Web interface edit records:

=== Section Start ===

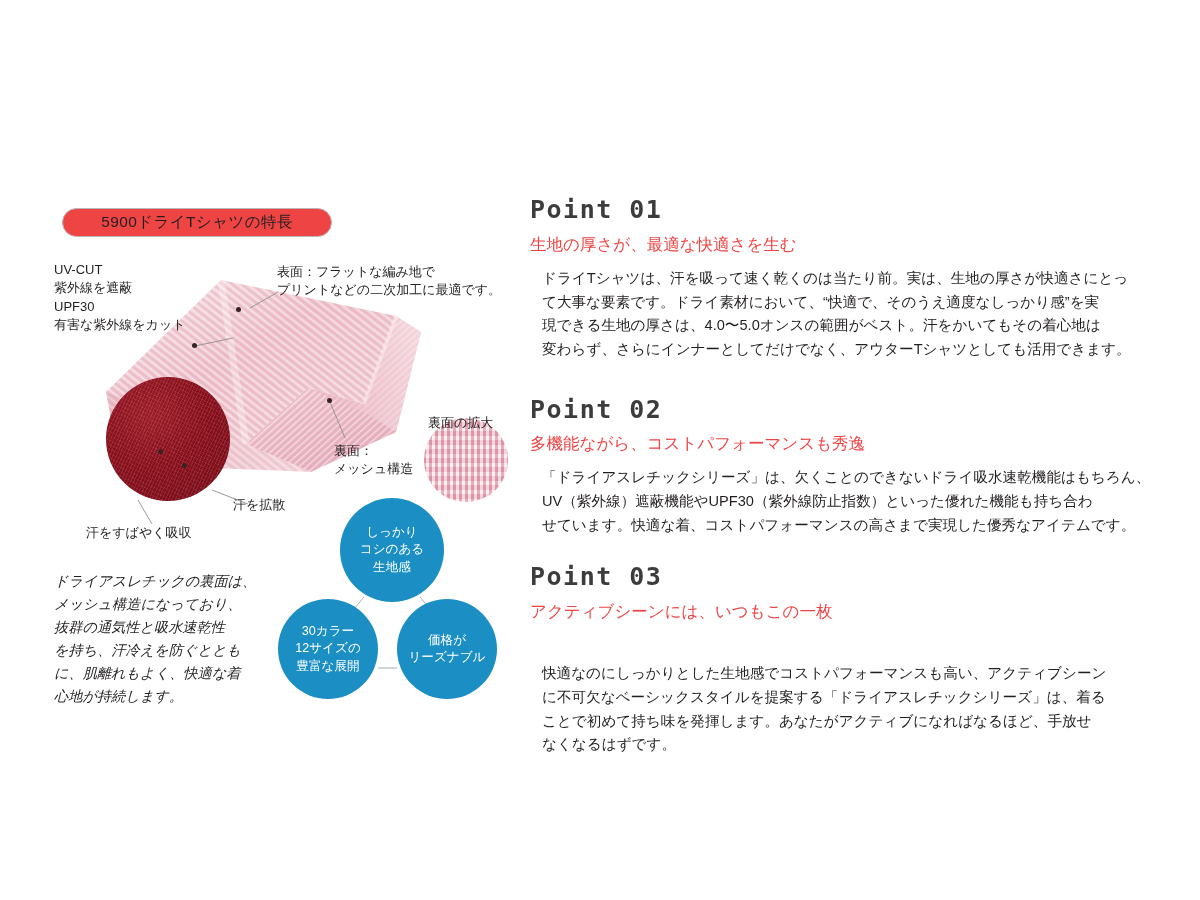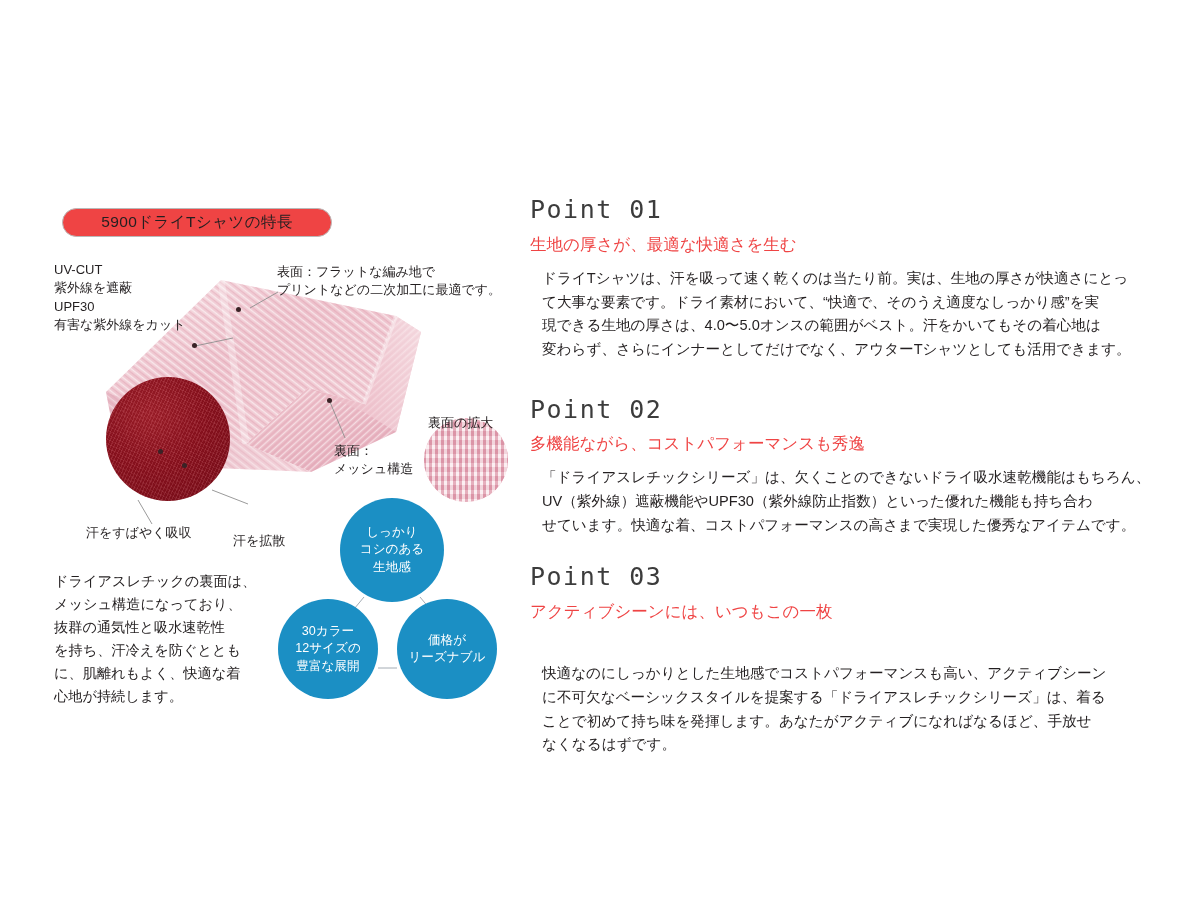--- a/index.html
+++ b/index.html
@@ -197,7 +197,7 @@
     font-size: 25px;
     letter-spacing: 1.5px;
     color: #3c3c3c;
-    font-weight: 400;
+    font-weight: 700;
     margin: 0 0 10px 0;
     line-height: 1.1;
   }

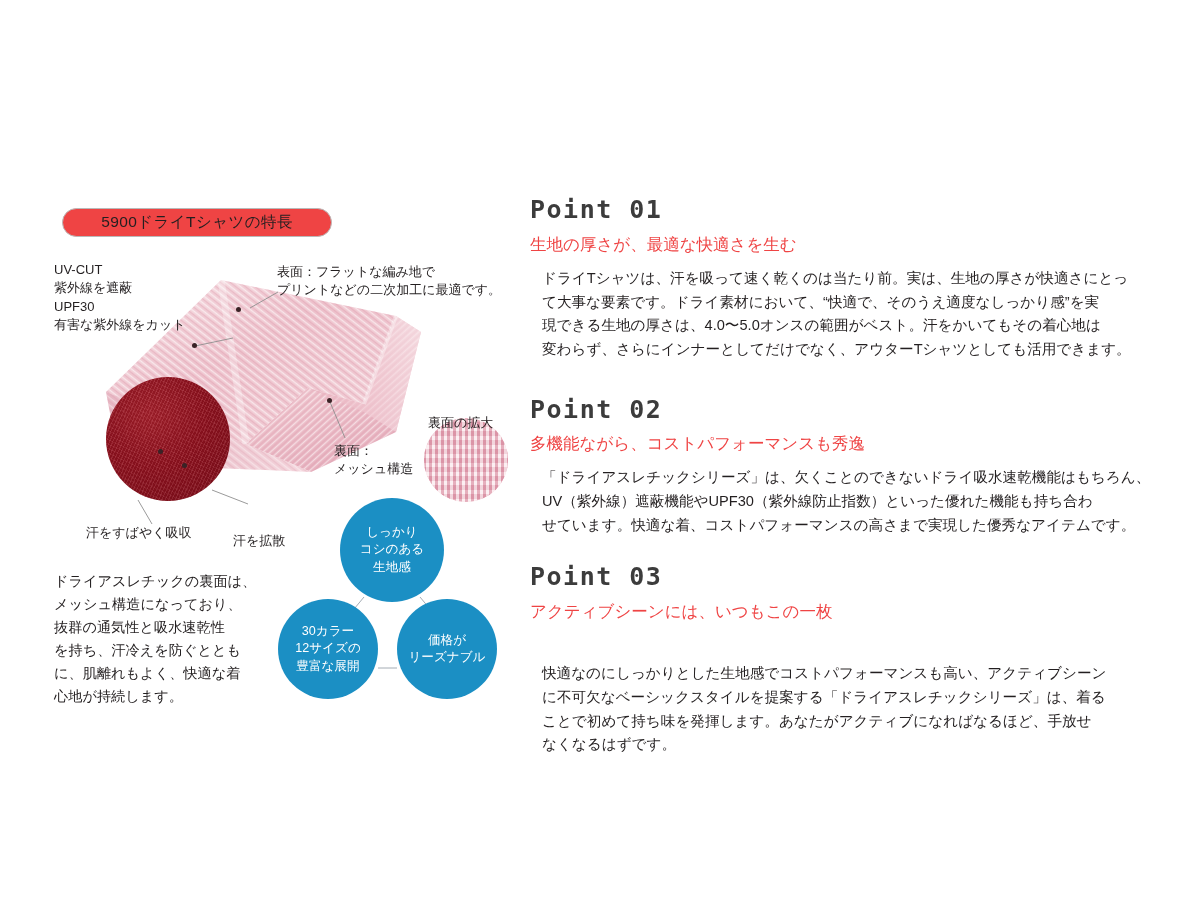--- a/index.html
+++ b/index.html
@@ -66,7 +66,7 @@
   .anno-surface { left: 277px; top: 263px; }
   .anno-backmag { left: 428px; top: 414px; }
   .anno-back    { left: 334px; top: 442px; }
-  .anno-diffuse { left: 233px; top: 496px; margin-top: 36px; }
+  .anno-diffuse { left: 233px; top: 496px; }
   .anno-absorb  { left: 86px;  top: 524px; }
 
   

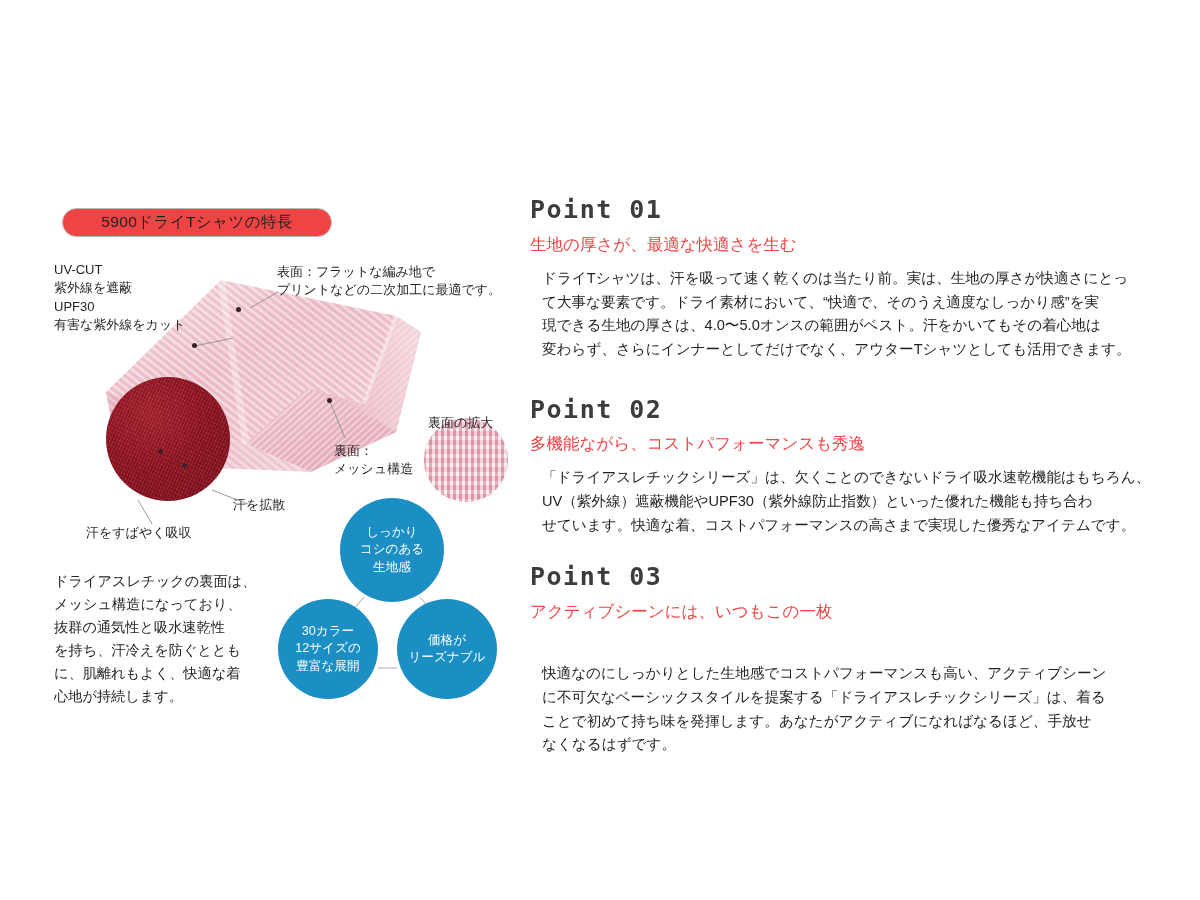--- a/index.html
+++ b/index.html
@@ -156,6 +156,7 @@
     line-height: 1.62;
     color: #231f20;
     white-space: pre-line;
+    font-style: italic;
   }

=== Section End ===

**ABOUT THIS TASK:** An exact copy of the lines from the one with "334px; top: 442px;" through the last line of the records, inclusive, is required, with all pictures left out.

**RESPONSE AREA:**
   .anno-back    { left: 334px; top: 442px; }
-  .anno-diffuse { left: 233px; top: 496px; margin-top: 36px; }
+  .anno-diffuse { left: 233px; top: 496px; }
   .anno-absorb  { left: 86px;  top: 524px; }
 
   

--- a/index.html
+++ b/index.html
@@ -156,6 +156,7 @@
     line-height: 1.62;
     color: #231f20;
     white-space: pre-line;
+    font-style: italic;
   }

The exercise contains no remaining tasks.